A customizable external metadata exporter for Dataverse for exporting dataset metadata as an RO-Crate JsonLD.
RO-Crate is a "community effort to establish a lightweight approach to packaging research data with their metadata [...] based on schema.org annotations in JSON-LD" (Research Object Crate).
A problem in creating an RO-Crate metadata exporter for Dataverse is that the default Dataverse metadata blocks do not exactly map to the musts and shoulds of the RO-Crate metadata specifications. Moreover, Dataverse enables installations to create their custom metadata blocks. While this gives Dataverse installations great flexibility, it adds another level of complication to RO-Crate metadata export, as an exporter with hardcoded mappings will be insufficient for some installations.
This exporter provides a customizable solution to address these issues. It reads the mappings between dataset metadata from a CSV file, which can be edited with a spreadsheet editor to customize the exporter's output.
The export is customized by editing the file named dataverse2ro-crate.csv. The file needs to be in the same folder as the exporter's .jar file.
The CSV is organized into entity types to facilitate referencing entities from other entities. Each entity starts with a row that containing the entityName and fields source and sourceField containing path from where the properties of the entity will be taken from. The following fields contain mappings between the property that appears in the ro-crate-metadata.json (targetPropertyName) and the field or the value which will be used to populate that field value.
For example:
entityName | targetPropertyName | source | sourceField | value |
---|---|---|---|---|
Author | datasetVersion/metadataBlocks/citation | author | ||
@id | authorIdentifier | |||
@type | "Person" | |||
name | authorName | |||
affiliation | refersTo:AuthorAffiliation |
...
The first row indicates that the properties of Author entity will be taken from the author citation metadata block. The following properties will be mapped for each author.
The second and fourth rows map @id of the author entity in ro-crate-metadata.json to authorIdentifier of each author, and name to authorName. The third row, @type will be Person for each author without need for mapping, indicated by putting the string in quotation marks ("Person").
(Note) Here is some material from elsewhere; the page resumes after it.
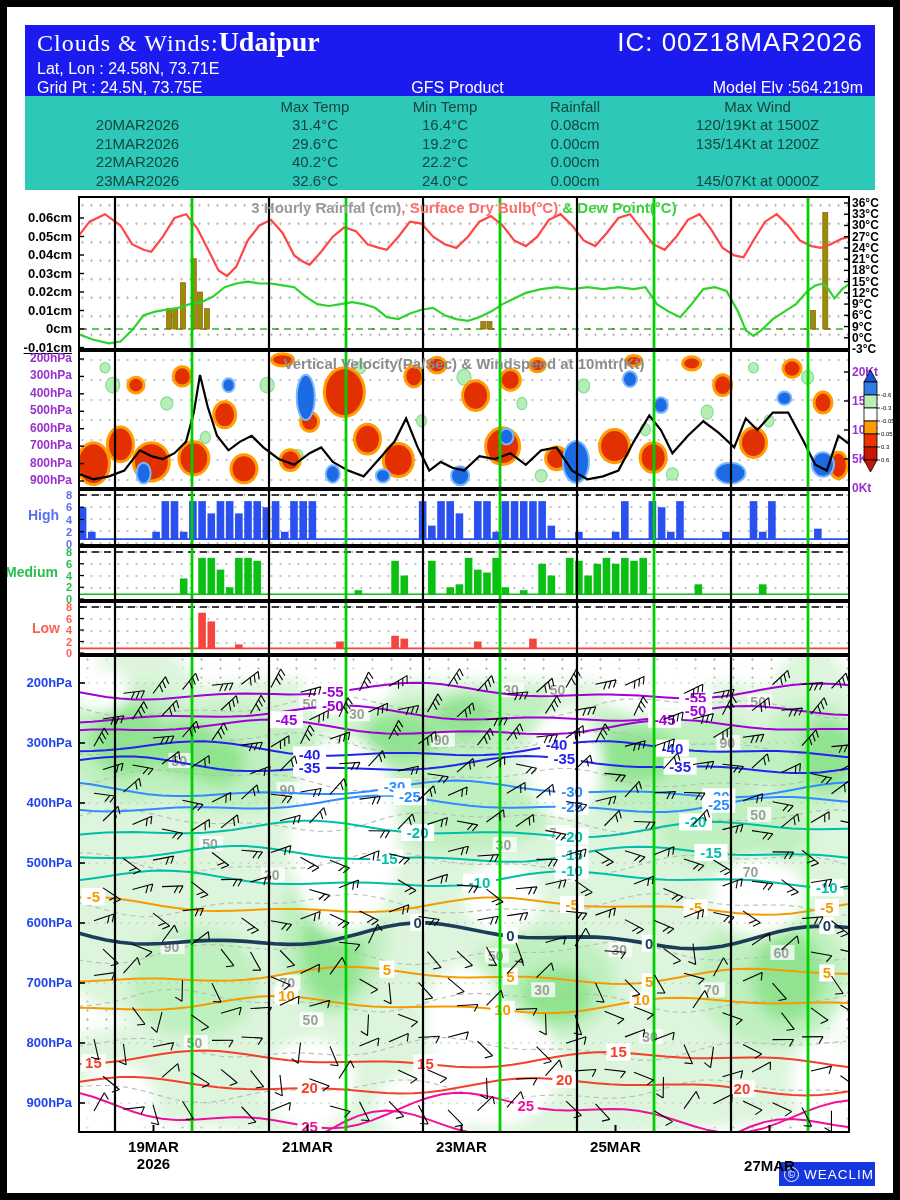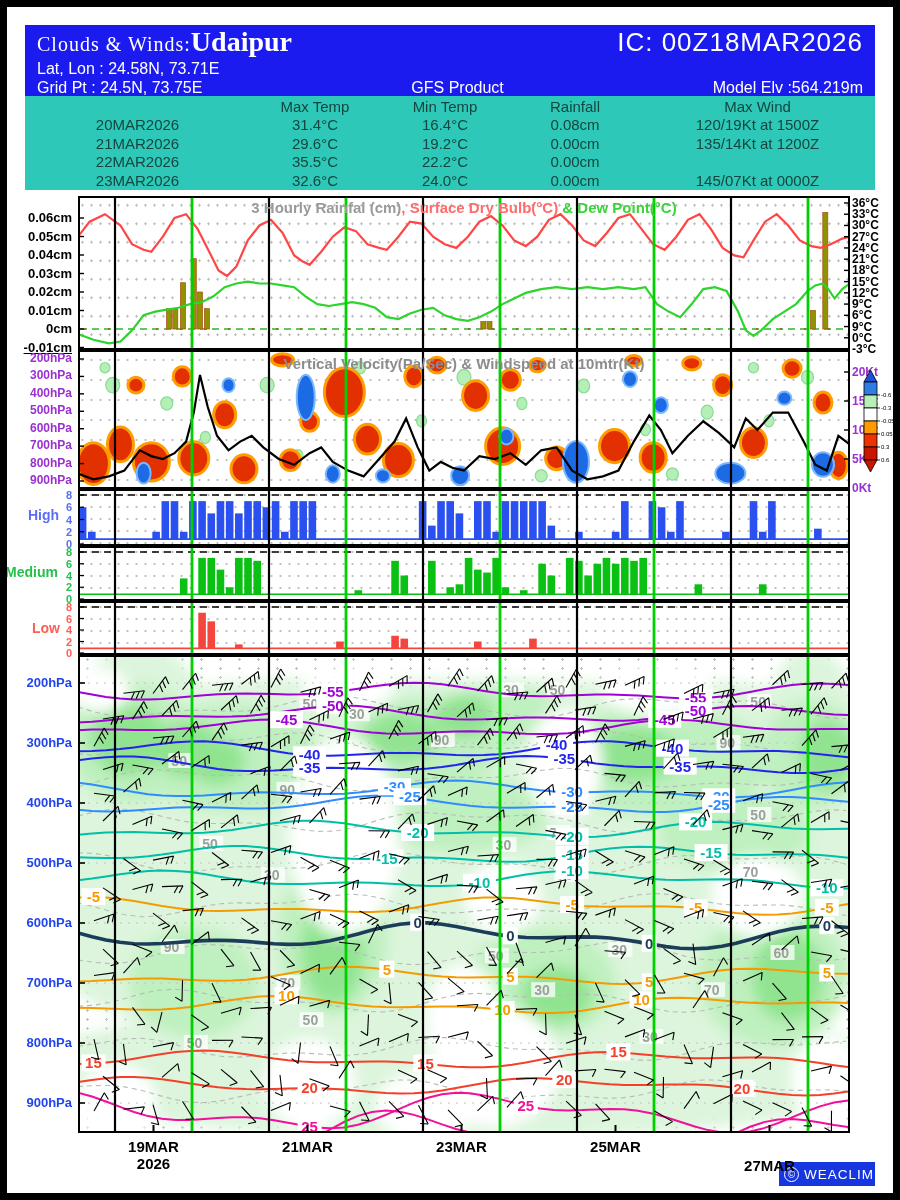"Clouds & Winds:" .t1 { font-size: 20px -> 24px }
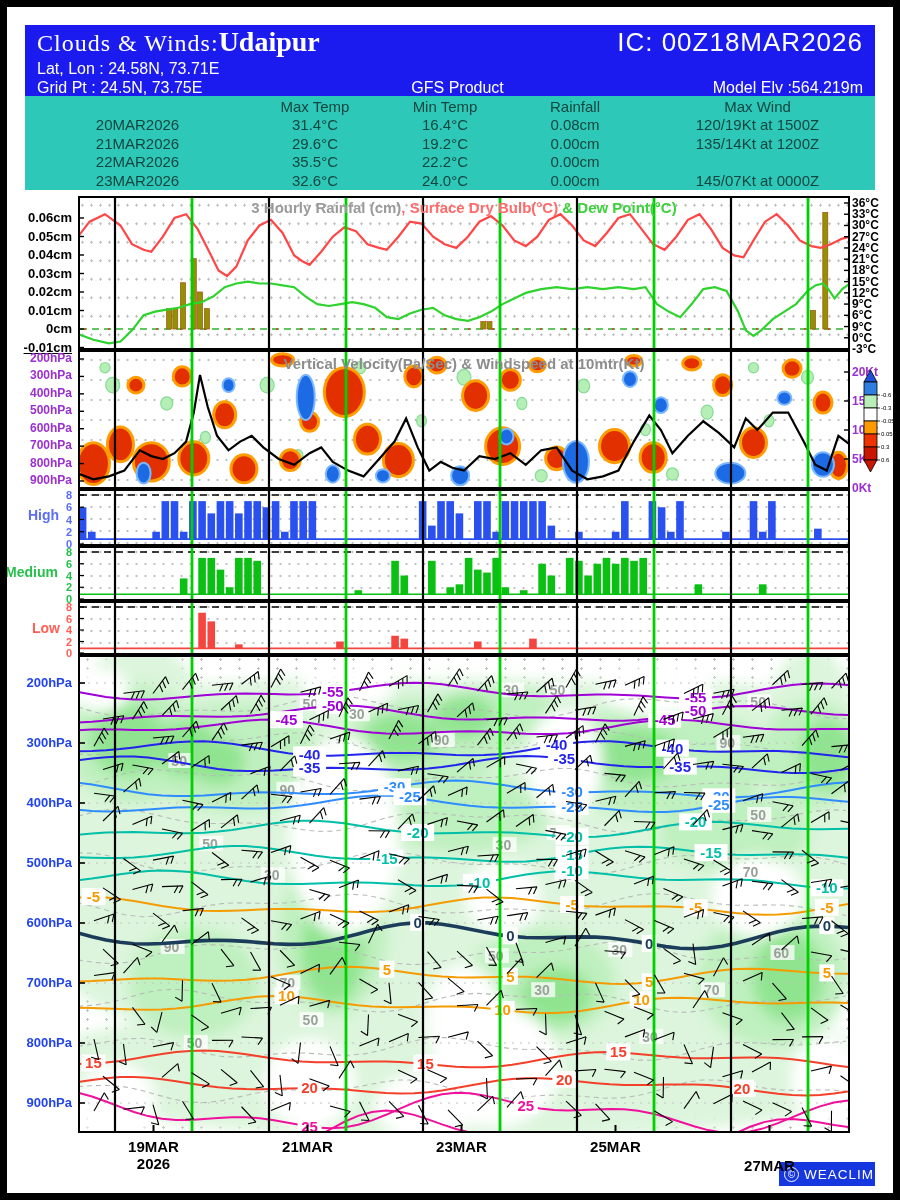"35.5°C" span { text: 35.5 -> 40.2 }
The last row for this entity, affiliation, is a separate contextual entity for the organization whose @id needs to appear for that author's affiliation property. The reference to AuthorAffiliation entity is indicated with a refersTo: prefix (refersTo:AuthorAffiliation). Then the AuthorAffiliation can be defined separately:
entityName | targetPropertyName | source | sourceField | value |
---|---|---|---|---|
... | ... | ... | ... | ... |
AuthorAffiliation | datasetVersion/metadataBlocks/citation | author | ||
@id | authorAffiliation | |||
@type | "Organization" | |||
... | ... | ... | ... | ... |
Some entities appear only once but need to take values from separate metadata fields. For example, the dataset needs persistentUrl from dataset for identifier, publicationDate from datasetVersion... For such entities, leave the source and sourceField empty in the first column, and fill those fields for each property separately:
entityName | targetPropertyName | source | sourceField | value |
---|---|---|---|---|
Root | ||||
@id | "./" | |||
@type | "Dataset" | |||
identifier | persistentUrl | |||
name | datasetVersion/metadataBlocks/citation | title | ||
description | datasetVersion/metadataBlocks/citation | dsDescription | dsDescriptionValue | |
license | refersTo:License | |||
author | refersTo:Author | |||
... | ... | ... | ... | ... |
As seen in this example, each dataset need to take values from diverse sources such as the dataset itself (indicated as an empty source), dataset version (datasetVersion), citation metadata block (datasetVersion/metadataBlocks/citation)...
The default CSV provided with the exporter can be used out-of-the-box. For reference about the default metadata blocks of Dataverse and what properties are contained in other fields, please refer to Dataverse documentation and the JSON metadata export in Dataverse.
Mapping of data entities is currently hardcoded, thus cannot be included in the customization csv.